- WORK TASK -
Given the records underneath, please repeat exactly the lines from the line with "background: #3b82f6 ->" through the line with "color: #f9a8d4 ->", passing over any picture.

- SOURCE MATERIAL -

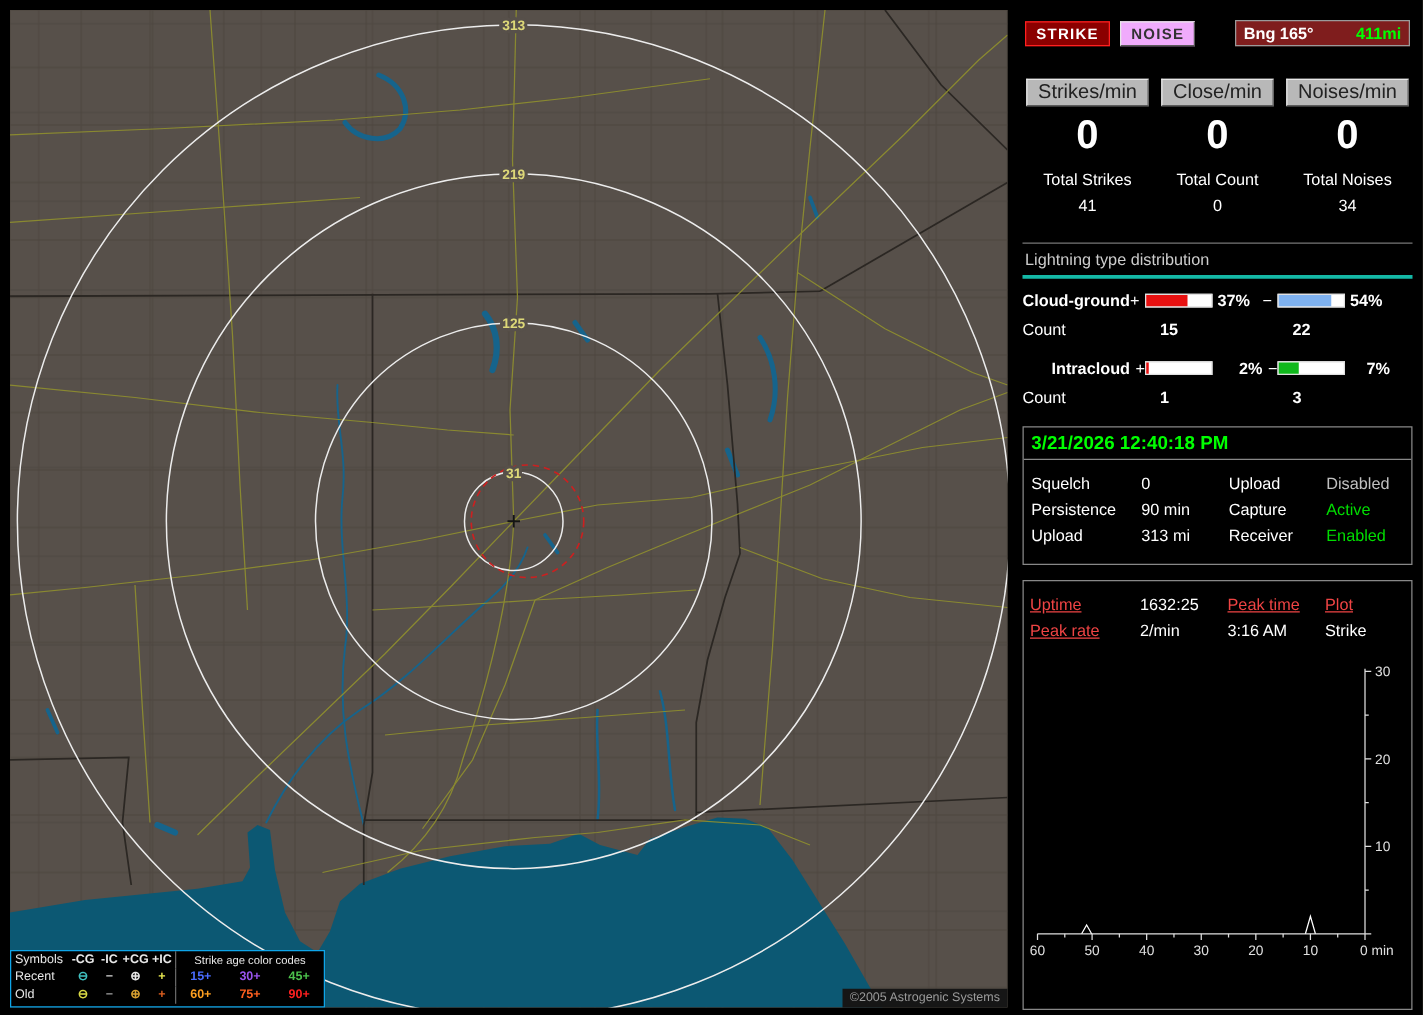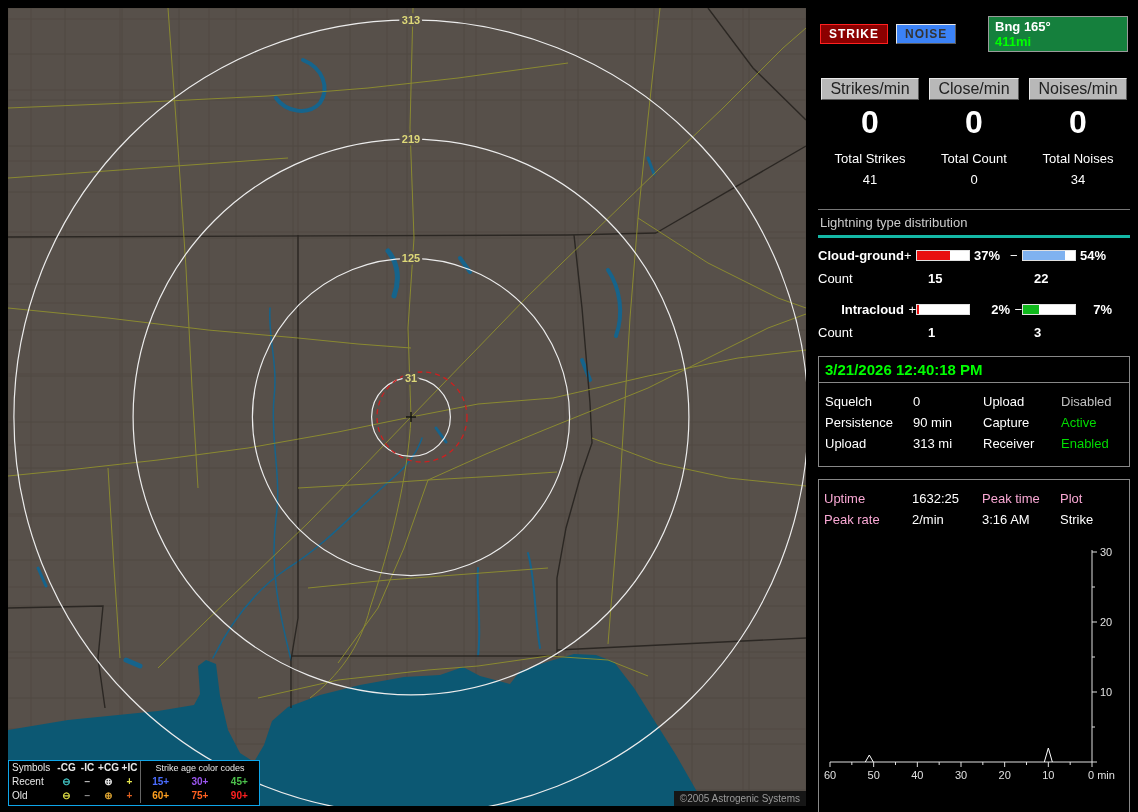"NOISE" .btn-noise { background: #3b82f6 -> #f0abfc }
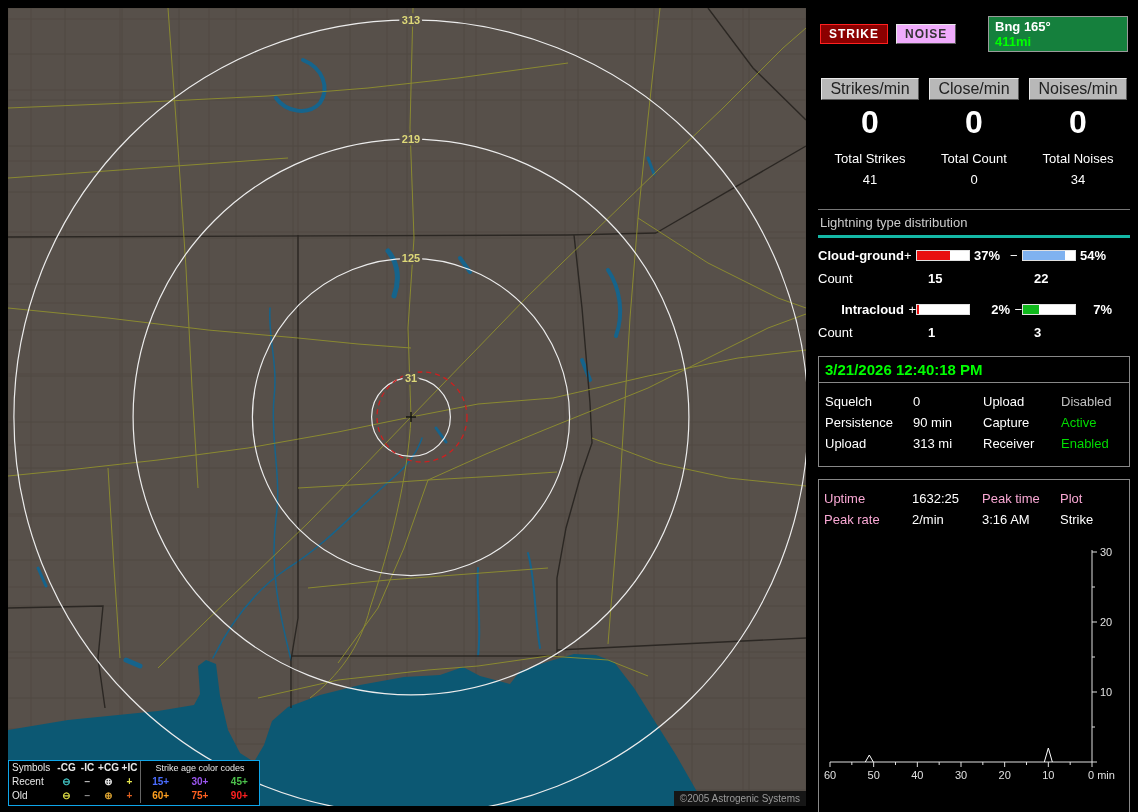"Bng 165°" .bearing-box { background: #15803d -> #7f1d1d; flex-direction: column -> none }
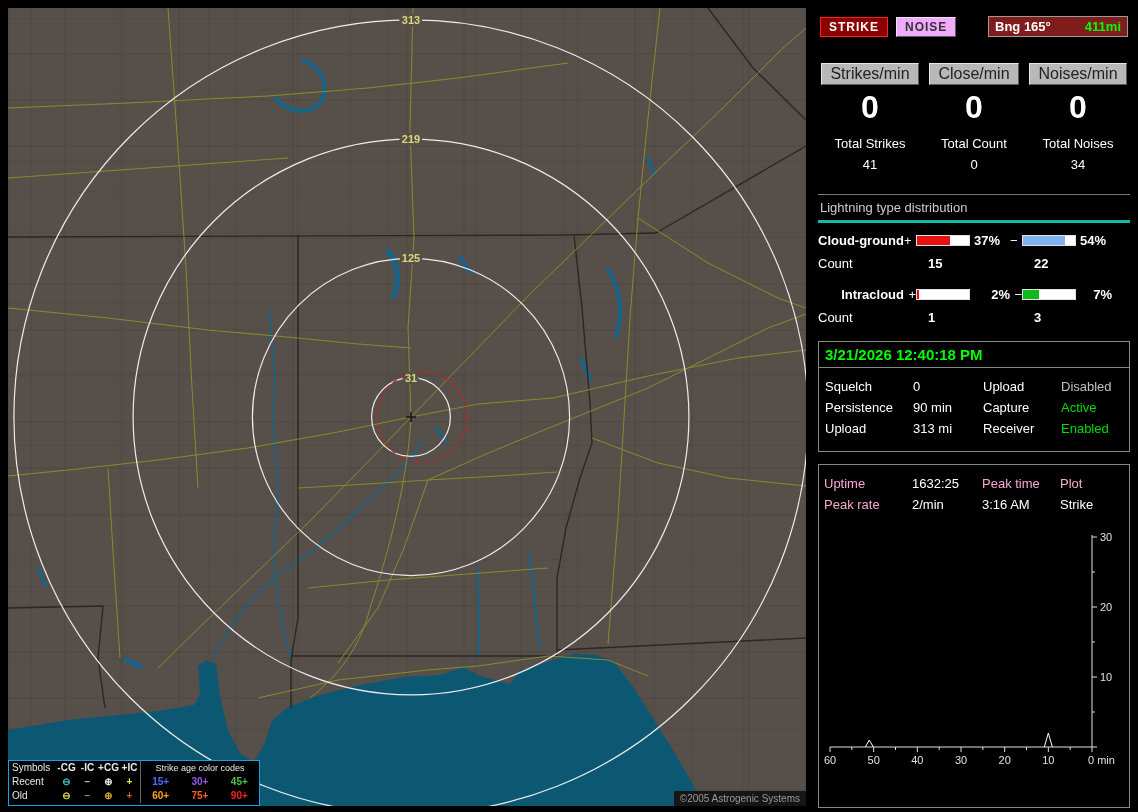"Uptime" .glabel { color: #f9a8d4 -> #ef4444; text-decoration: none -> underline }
--
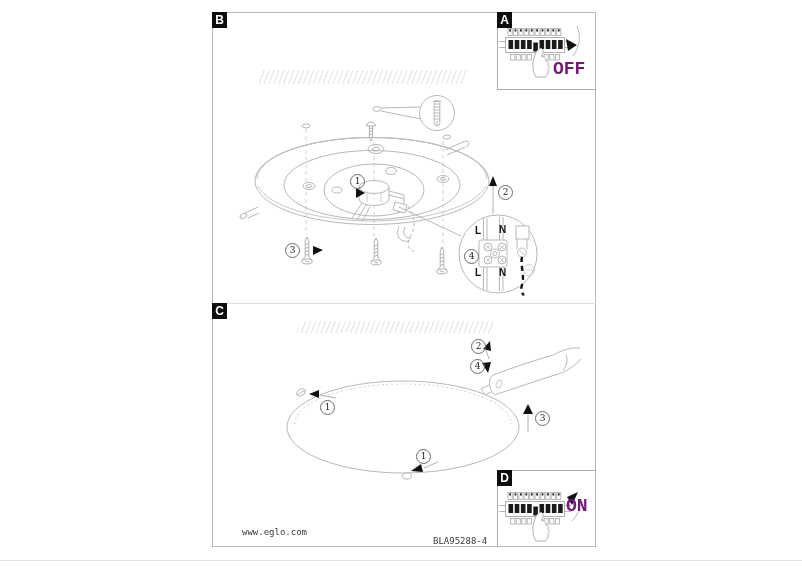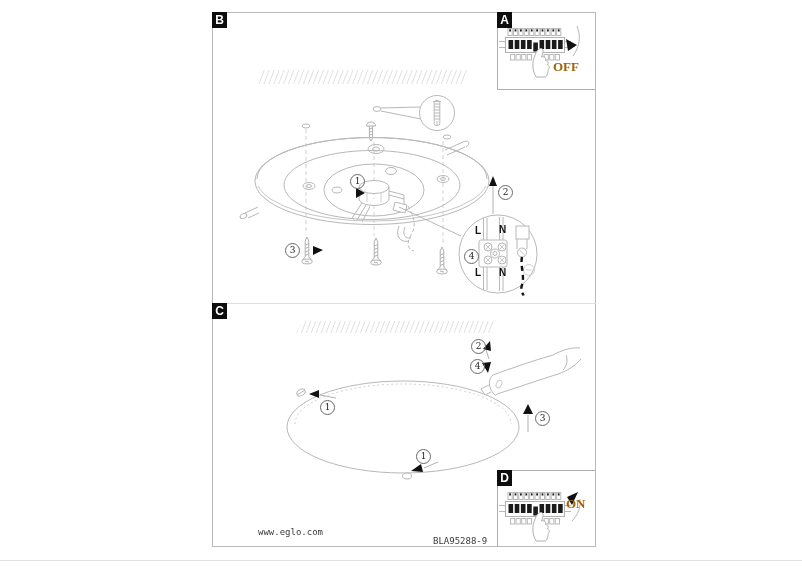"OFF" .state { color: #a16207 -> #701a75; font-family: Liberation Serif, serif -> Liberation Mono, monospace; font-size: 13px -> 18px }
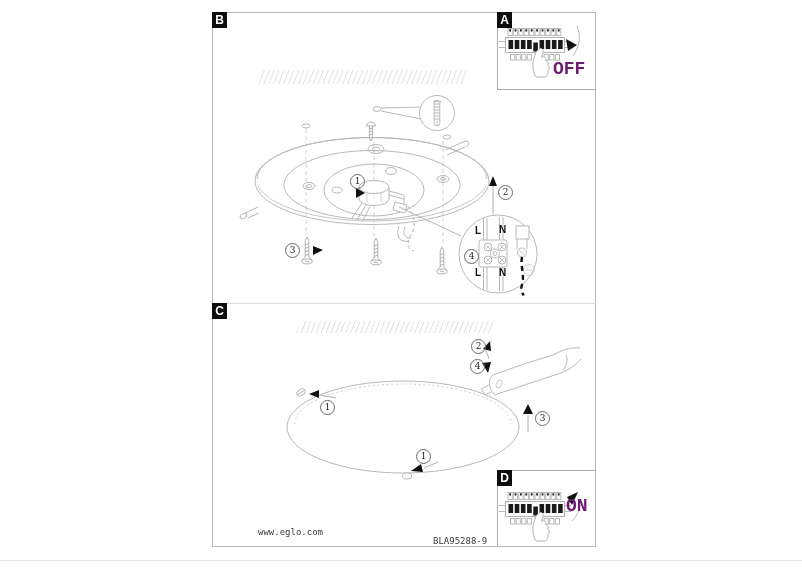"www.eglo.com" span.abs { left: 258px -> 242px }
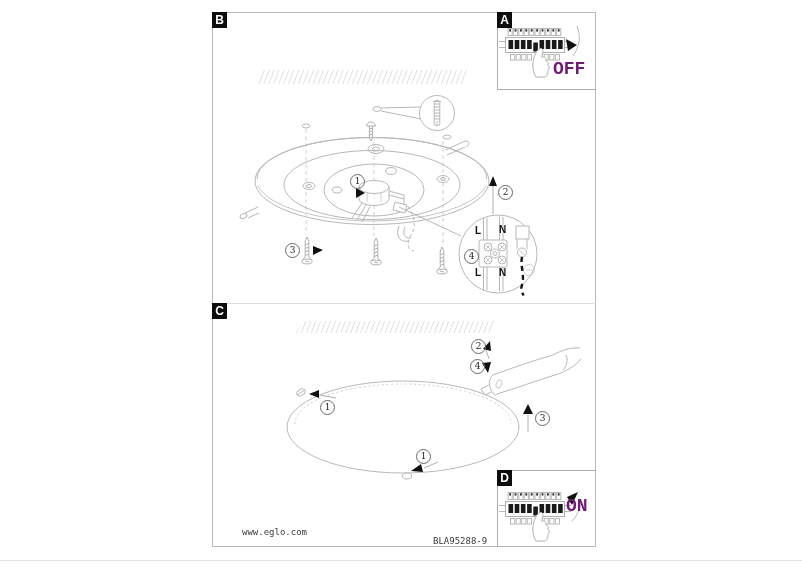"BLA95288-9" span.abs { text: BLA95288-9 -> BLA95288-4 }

- YOUR SOLUTION -
"NOISE" .btn-noise { background: #3b82f6 -> #f0abfc }
"Bng 165°" .bearing-box { background: #15803d -> #7f1d1d; flex-direction: column -> none }
"Uptime" .glabel { color: #f9a8d4 -> #ef4444; text-decoration: none -> underline }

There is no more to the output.